Your answer should consist of every line from the records that holds the string "none".

++++ INPUT MATERIAL

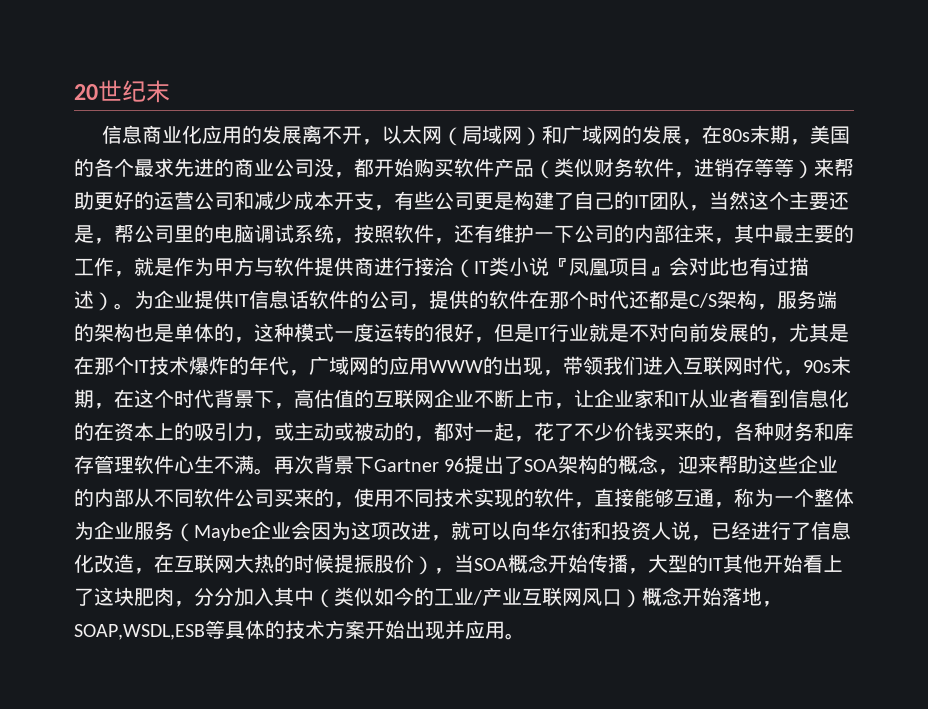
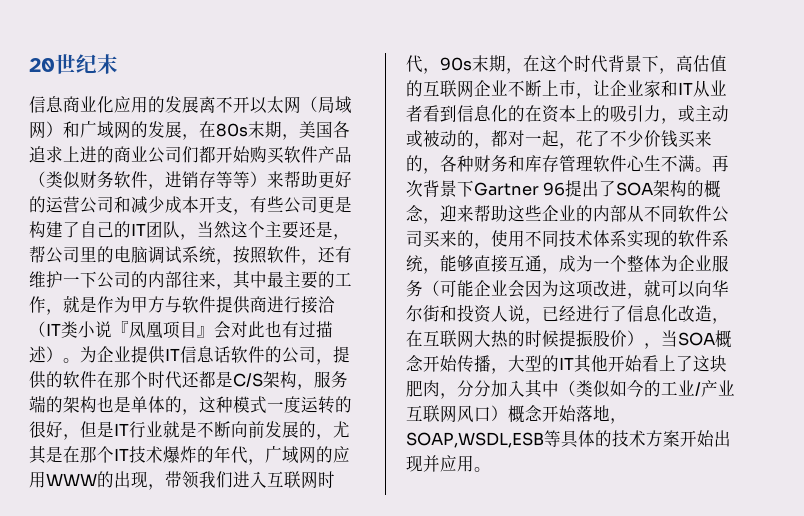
[362,139,383,145] ， -> (250, 104) none
[74,158,194,177] 的各个最求先 -> [333,121,350,138] [29,146,80,163] 各追求上
[314,158,354,178] 没， -> [182,146,199,163] 们
[649,323,669,342] 对 -> [214,421,231,438] 断
(474, 497) none -> [593,230,627,247] 体系
[574,488,754,508] ，直接能够互通，称 -> [712,230,729,247] [406,255,576,274] 系统，能够直接互通，成
[194,524,251,541] Maybe -> [440,280,474,297] 可能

++++++++

* **ANSWER BELOW**
[362,139,383,145] ， -> (250, 104) none
(474, 497) none -> [593,230,627,247] 体系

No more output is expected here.